Penyelidikan Kasus Kayu Gelondongan yang Terbawa Banjir di Tapanuli
Kasus temuan kayu gelondongan yang terbawa banjir di Tapanuli, Sumatera Utara, kini memasuki babak baru. Penyelidikan ini dilakukan setelah muncul tudingan bahwa pembalakan liar telah memperparah bencana alam yang terjadi di wilayah tersebut. Sejumlah perusahaan dituding melakukan penebangan hutan secara ilegal, yang akhirnya berdampak pada banjir dan longsor.
Di antara lokasi yang menjadi fokus penyelidikan adalah Garoga dan Batangtoru. Temuan kayu gelondongan di sepanjang daerah aliran sungai (DAS) Garoga dan Sungai Anggoli menunjukkan adanya aktivitas ilegal yang mengancam ekosistem dan keamanan lingkungan. Beberapa dari kayu-kayu tersebut bahkan memiliki potongan gergaji dan bekas dicabut dengan alat berat, menunjukkan adanya upaya sengaja untuk mempercepat proses penebangan.

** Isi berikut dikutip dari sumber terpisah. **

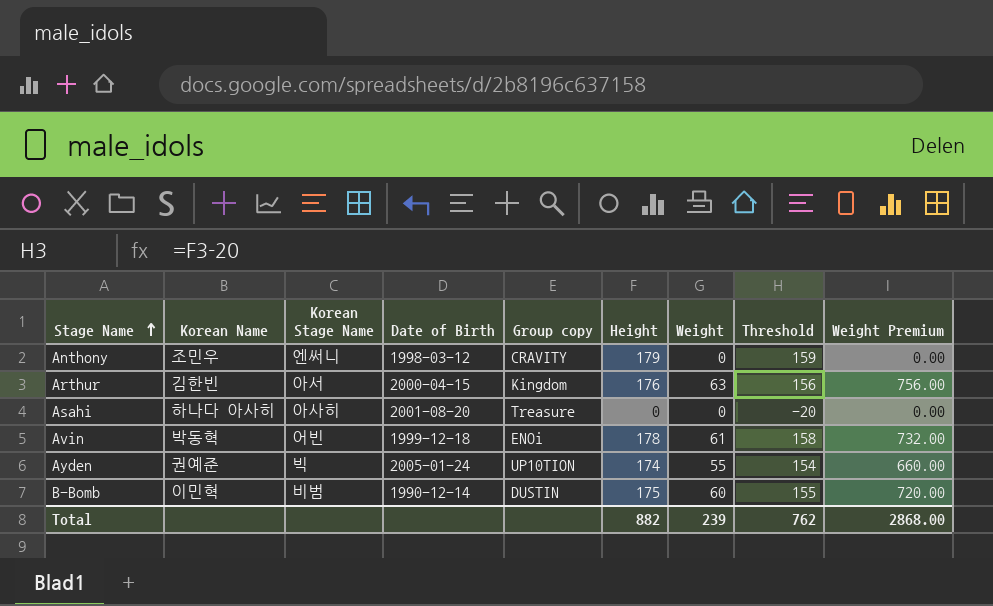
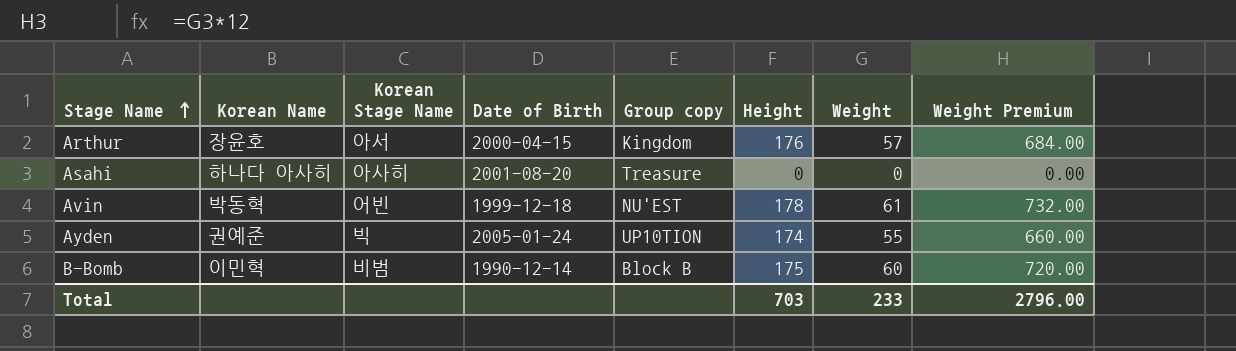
column Threshold | formula: [Height] - 20 -> none
row Anthony: 조민우 | 엔써니 | 1998-03-12 | CRAVITY | 179 | 0 | 159 | 0.00 -> none
Arthur | Korean Name: 김한빈 -> 장윤호
Arthur | Weight: 63 -> 57
Arthur | Weight Premium: 756.00 -> 684.00
Avin | Group copy: ENOi -> NU'EST
B-Bomb | Group copy: DUSTIN -> Block B
Total | Height: 882 -> 703
Total | Weight: 239 -> 233
Total | Weight Premium: 2868.00 -> 2796.00

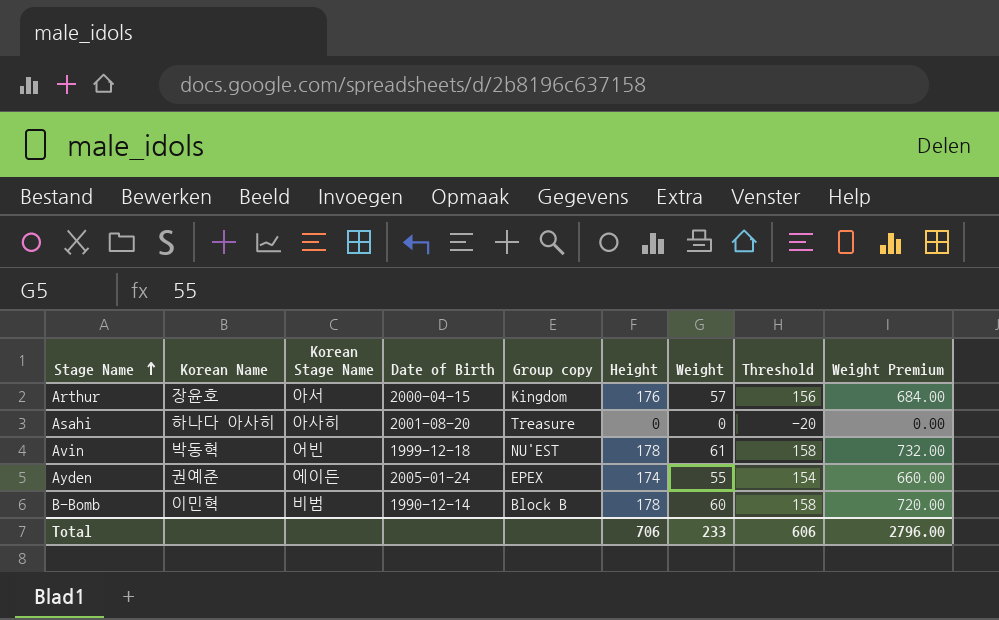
column Threshold | formula: none -> [Height] - 20
Ayden | Korean Stage Name: 빅 -> 에이든
Ayden | Group copy: UP10TION -> EPEX
B-Bomb | Height: 175 -> 178
Total | Height: 703 -> 706

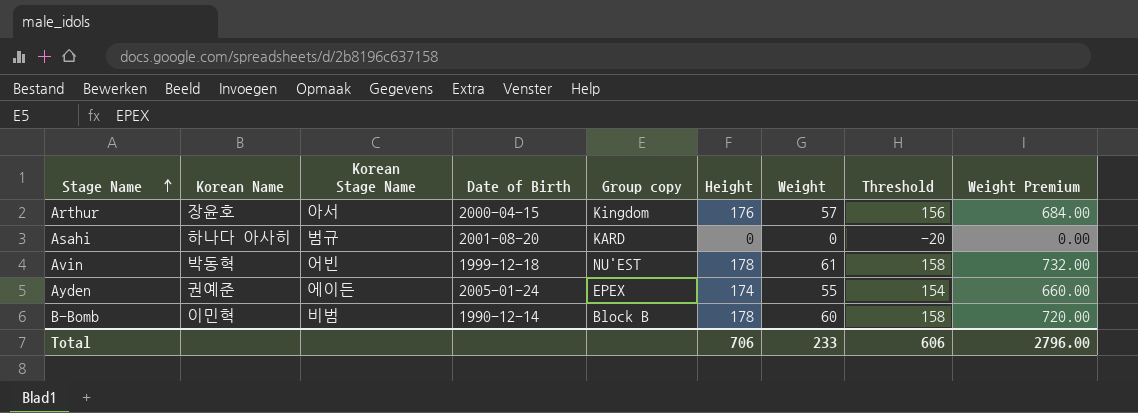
Asahi | Korean Stage Name: 아사히 -> 범규
Asahi | Group copy: Treasure -> KARD

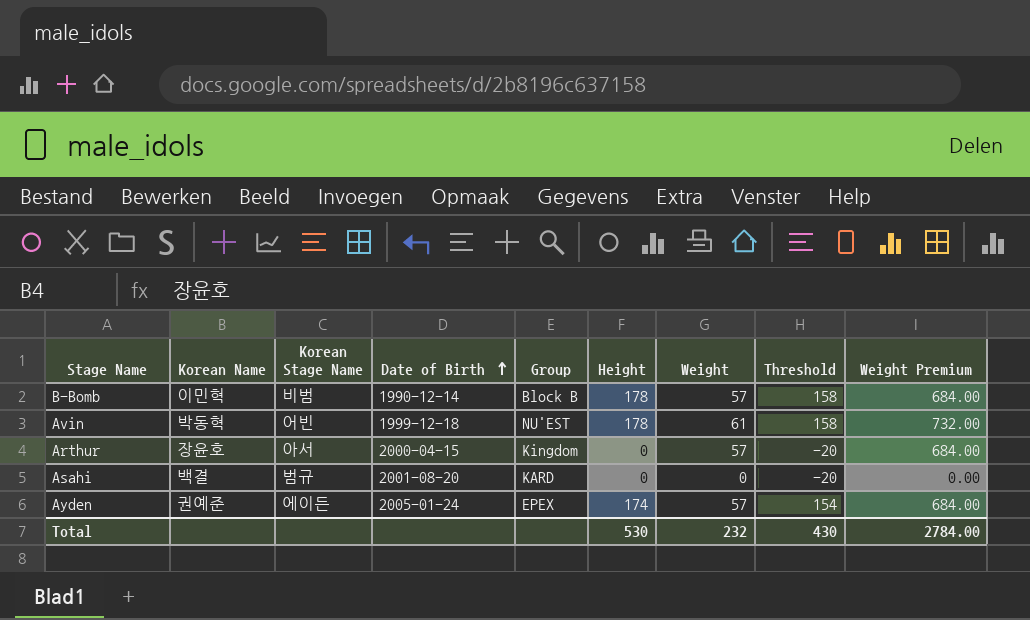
row order: Stage Name ascending -> Date of Birth ascending
column name: Group copy -> Group
B-Bomb | Weight: 60 -> 57
B-Bomb | Weight Premium: 720.00 -> 684.00
Arthur | Height: 176 -> 0
Arthur | Threshold: 156 -> -20
Asahi | Korean Name: 하나다 아사히 -> 백결
Ayden | Weight: 55 -> 57
Ayden | Weight Premium: 660.00 -> 684.00
Total | Height: 706 -> 530
Total | Weight: 233 -> 232
Total | Threshold: 606 -> 430
Total | Weight Premium: 2796.00 -> 2784.00

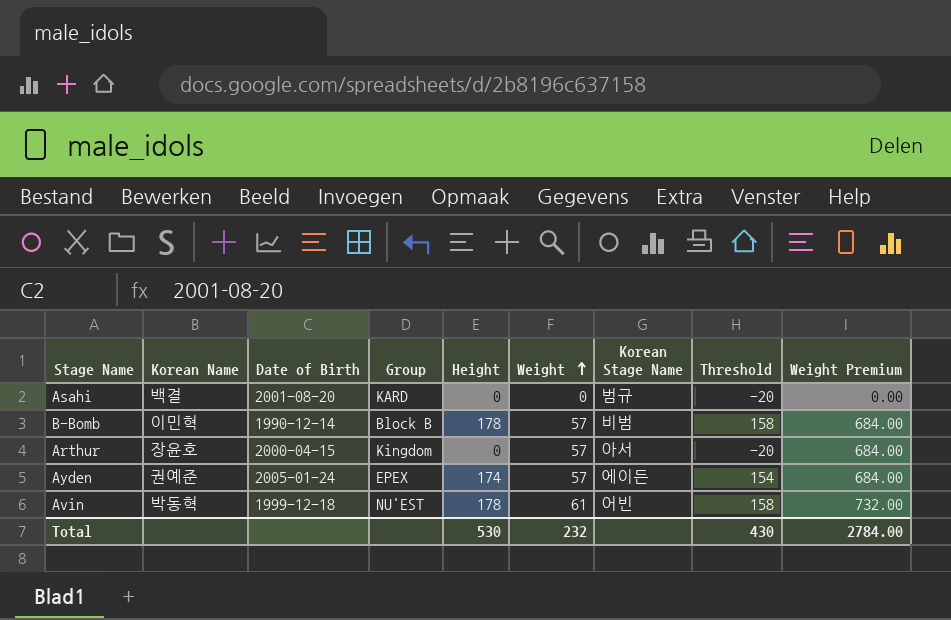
row order: Date of Birth ascending -> Weight ascending
column Korean Stage Name | position: 3 -> 7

Tim gabungan Polri sudah mengantongi calon tersangka terkait kasus ini. Kapolri Jenderal Listyo Sigit Prabowo menyatakan bahwa status kasus ini telah ditingkatkan dari penyelidikan ke penyidikan. Ia juga menyebutkan bahwa tim satgas telah dibentuk di Tapanuli untuk menangani masalah ini.
“Kita bentuk satgas di Tapanuli. Kemarin kita sudah naikan sidik. Tersangka juga sudah kita temukan. Kemudian juga wilayah lain memang potensi banjir ini salah satunya dampak dari pembalakan liar,” kata Sigit dalam pernyataannya.

Meski begitu, ia belum merinci identitas tersangka apakah perorangan atau perusahaan. Namun, ia menekankan bahwa Polri dan Kementerian Lingkungan Hidup terus berupaya mengungkap soal munculnya kayu gelondongan yang beberapa di antaranya ada potongan gergaji hingga dicabut dengan alat berat.
“Sesuai dengan apa yang menjadi arahan Pak Presiden, kemarin Menhut juga datang. Kita bentuk satgas di Tapanuli. Tim semua saya minta bekerja dan segera di publish sehingga masyarakat bisa dapatkan informasi,” ujarnya.
Direktorat Tindak Pidana Tertentu (Dirtipidter) Bareskrim Polri telah menaikkan status kasus kayu gelondongan di DAS Garoga, Tapanuli Selatan, hingga Sungai Anggoli, Tapanuli Tengah, Sumatra Utara (Sumut) ke tahap penyidikan. Dasar peningkatan status ini adalah ditemukannya dua alat bukti yang menunjukkan adanya peristiwa pidana kerusakan lingkungan hidup yang menyebabkan bencana banjir.
“Dasarnya ditemukan dua alat bukti, adanya peristiwa pidana kerusakan lingkungan hidup yang menyebabkan bencana banjir,” terang Direktur Tindak Pidana Tertentu Bareskrim Polri, Brigjen Moh Irhamni.
Pemeriksaan lapangan menunjukkan perubahan bentang alam yang signifikan sebelum dan sesudah bencana banjir. Dua jembatan, Garoga dan Anggoli, tersapu arus deras. Di mana jalan penghubung yang sebelumnya utuh berubah menjadi aliran sungai baru.
“Pada saat tim gabungan Bareskrim Dittipidter, kemudian Polda Sumut, berikut dengan teman-teman dari Kementerian/Lembaga Kehutanan, Lingkungan Hidup, dan dari BPDAS, ini pada saat mendatangi KM 8, mendapati ada dua buah ekskavator dan satu buldozer yang memang dia dugaan melarikan diri, tidak ada di tempat, ditinggalkan begitu saja alat berat,” tutur Kombes Pol Fredya Trihararbakti.
Dua alat berat itu kemudian diamankan. Penyidik dan tim ahli juga mengidentifikasi adanya kayu karet dan durian yang tercampur dengan material banjir. Selain itu, ahli menemukan kemiringan lahan yang seharusnya tidak boleh dilakukan aktivitas penanaman maupun pembukaan, namun tetap digarap.
Aliran sungai kecil di kawasan tersebut tampak berubah arah setelah menerjang bukaan lahan, membawa kayu-kayu dari hulu dan membentuk muara baru yang bermuara kembali ke Sungai Garoga.
Dalam kasus ini, penyidik menerapkan pasal 109 junto pasal 98 junto pasal 99 UU 32/2009 tentang Perlindungan dan Pengelolaan Lingkungan Hidup, yang telah diperbarui melalui UU 6/2023.